The recordings do show their age at the outset as a hissy Peel Session #2 gets the LP off to a low key start with an edgy version of Subway Song, with added ominous atmosphere, heavy breathing and feedback. With added backing vocals, Grinding Halt is punchy, taut and urgent. This first session does sound like a tape recorded in 1979 but minus the kitchen sink acoustics of Chris Parry’s production on Three Imaginary Boys. These concise tracks sound more like classic late 70’s new wave guitar pop which is closer to The Cure’s original aggressive and dynamic live sound that earned them a support slot with Motorhead at Reading. However, Desperate Journalists is a novelty joke tirade over the backing track of Grinding Halt that is probably best only heard once.

Seventeen Seconds kicks off the next session and the change in tone to something more sombre is immediately apparent with a slower tempo of lengthy intro and the drone of the keyboards. Themes are getting serious and the long thin shadow of Joy Division is looming. Robert Smith’s distinctive chorus-flanger guitar sound begins here. A spritely Play For Today is more reminiscent of The Cure’s earlier material but with an added layer of sophistication both lyrically and musically. M is next up and the change in tone is complete. Personal frustration and doubt has replaced the previous articulate teen aggression and the music has a depth and subtlety that holds up under the scrutiny of repeated listens. (A Forest from this session is omitted but is available on the Kats Karavan John Peel compilation).

The first track of the Faith era Peel Session, Forever, was unreleased for many years and then only available on the superb ‘Cure Anomalies’ on the flip of the cassette version of Concert.

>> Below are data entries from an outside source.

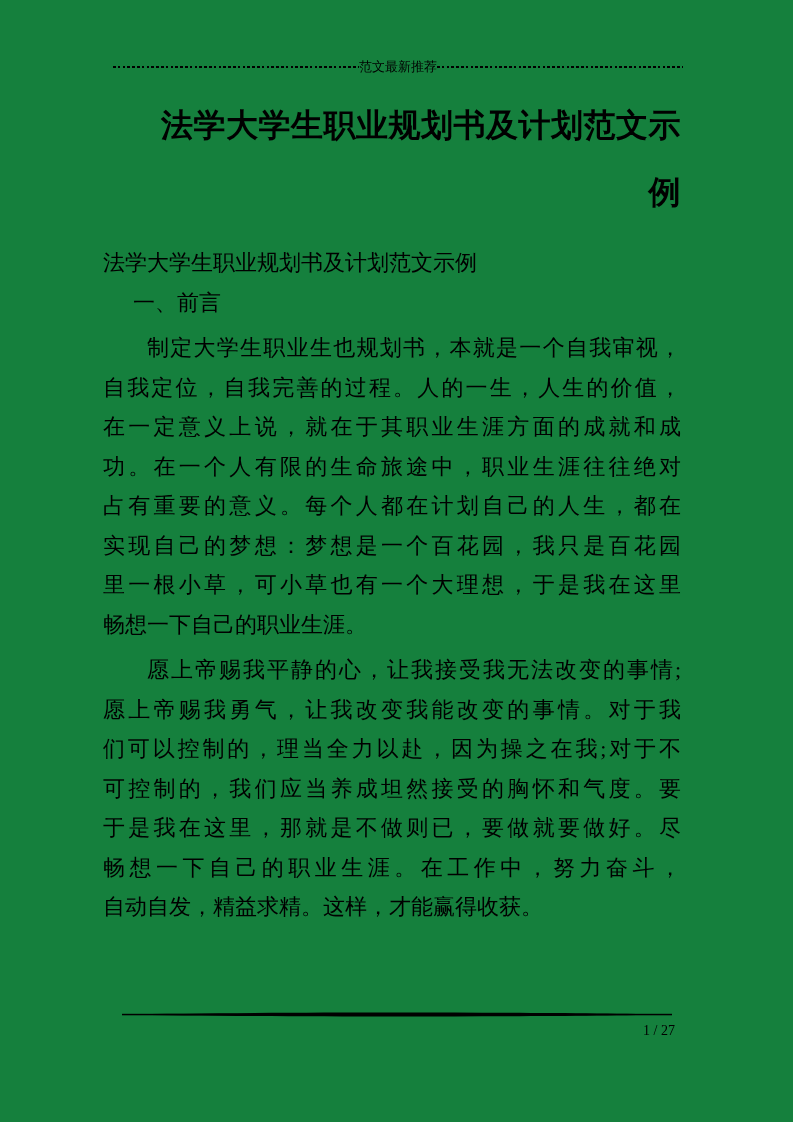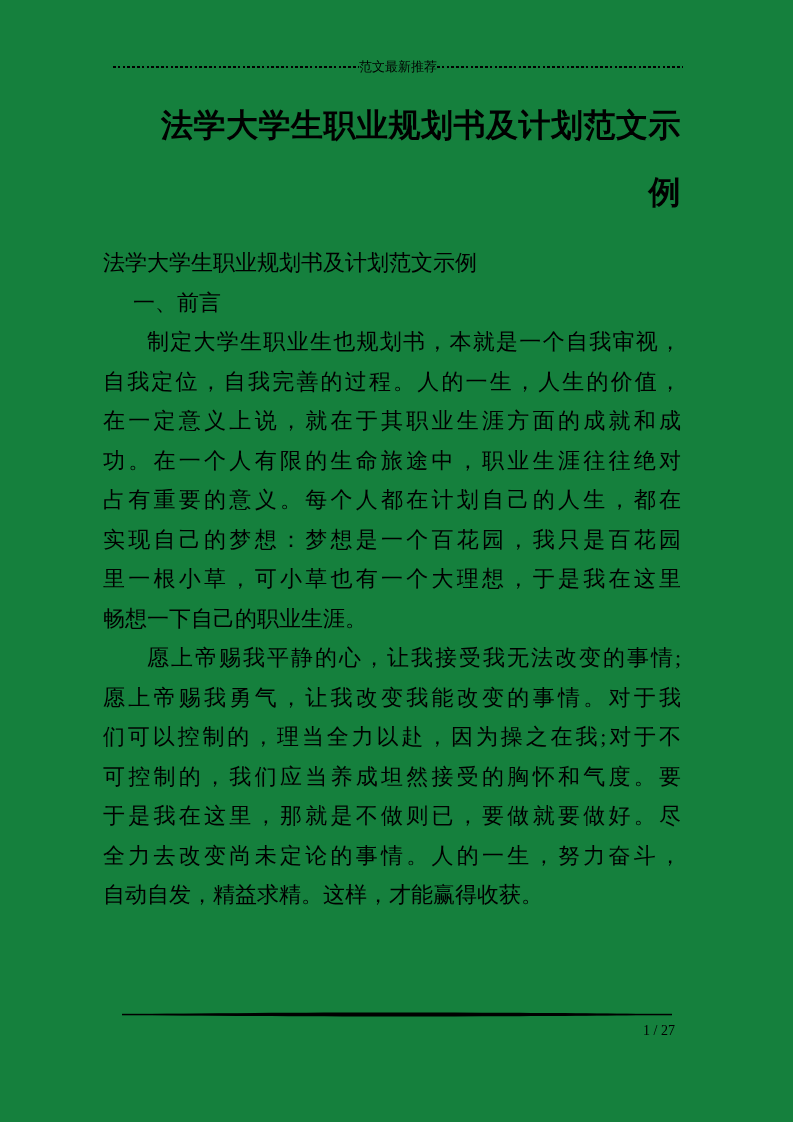--- a/index.html
+++ b/index.html
@@ -60,7 +60,7 @@
     text-align-last: left;
     padding-left: 30px;
   }
-  .para { }
+  .para { margin-top: 6px; }
   
   .footer-rule {
     position: absolute;

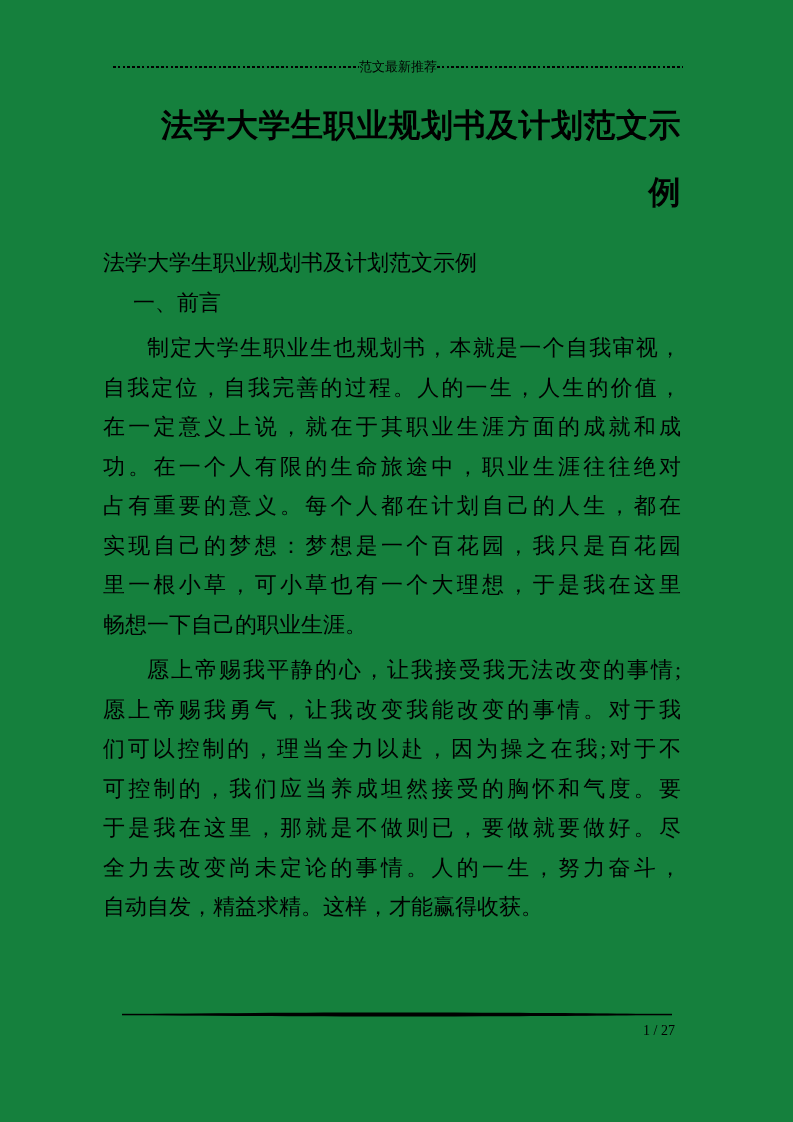--- a/index.html
+++ b/index.html
@@ -117,7 +117,7 @@
       <div class="bline">们可以控制的，理当全力以赴，因为操之在我;对于不</div>
       <div class="bline">可控制的，我们应当养成坦然接受的胸怀和气度。要</div>
       <div class="bline">于是我在这里，那就是不做则已，要做就要做好。尽</div>
-      <div class="bline">全力去改变尚未定论的事情。人的一生，努力奋斗，</div>
+      <div class="bline">畅想一下自己的职业生涯。在工作中，努力奋斗，</div>
       <div class="bline endline">自动自发，精益求精。这样，才能赢得收获。</div>
     </div>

This song is almost a freeform sketch with no clear lyrics or song structure – perhaps best heard in context as a live encore. The remaining Faith-era tracks are all versions of of the songs which made it onto the album. The unfamiliar title “Cold Colours” was released later as Primary with an overhauled set of lyrics (which scan with more fluency than this Peel session version) and more production sheen. The three Richard Skinner session tracks are superb quality and were a revelation to me as I had no idea they even existed. These 6 tracks from Faith are all far more interesting (and listenable) than any of the home or studio demos on the CD re-issue.

The Pornography Peel session is right up there amongst my all time favourite recordings by this or any other band. There is such a dense atmosphere, the mood is menacing, the sound is unique. The slight FM hiss of a 30 year old recording only adds to the alienated ambience and I can only imagine the thrill/horror of hearing these late at night as John Peel unleashed them for the first time. Siamese Twins is up first……

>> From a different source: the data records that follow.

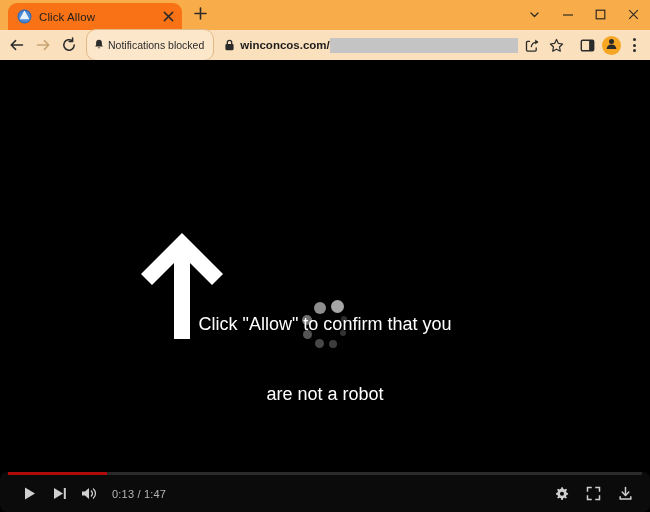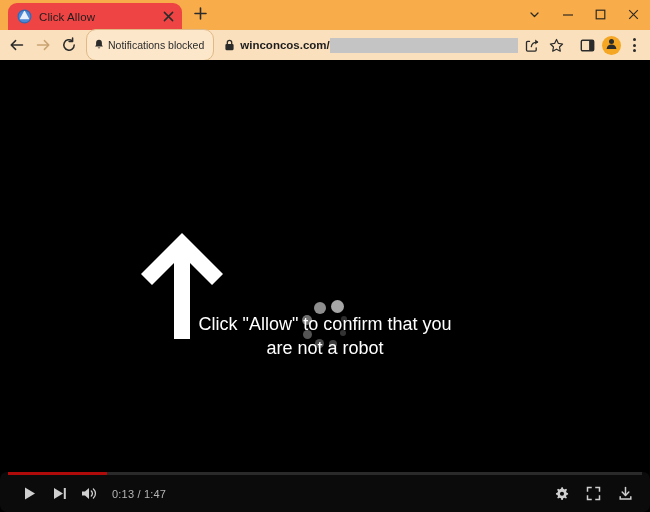--- a/index.html
+++ b/index.html
@@ -36,7 +36,7 @@
     align-items: center;
     height: 27px;
     width: 174px;
-    background: #ef4444;
+    background: #f97316;
     border-radius: 9px 9px 0 0;
     padding: 0 6px 0 9px;
     gap: 7px;

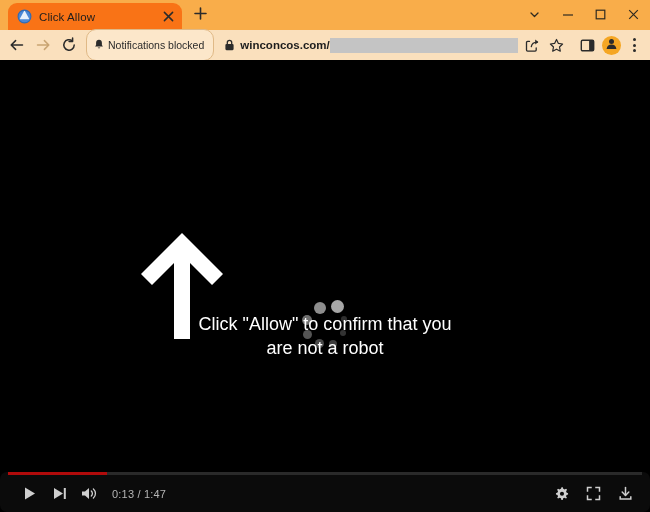--- a/index.html
+++ b/index.html
@@ -271,7 +271,7 @@
     line-height: 24px;
     font-family: "Liberation Sans", sans-serif;
   }
-  .overlay-text .l2 { display: block; }
+  .overlay-text .l2 { display: block; margin-top: 46px; }
 
   
   .controls {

One Hundred Years benefits from an interesting mix – the drum machine in particular and keyboard both sound superb with a slight phasing and the minimalist guitar and bass add up to musical perfection. Shame it cuts out just as the guitar solo kicks in. The great Rhino Studio versions on the 2005 2CD release are somewhat similar in feel….. Hanging garden was recorded but never aired.

Ariel was never released, and perhaps with good reason. It’s sketchy, rather weak lyrically and it’s hard to see where it would fit well in terms of album – perhaps it was pencilled in as a b-side.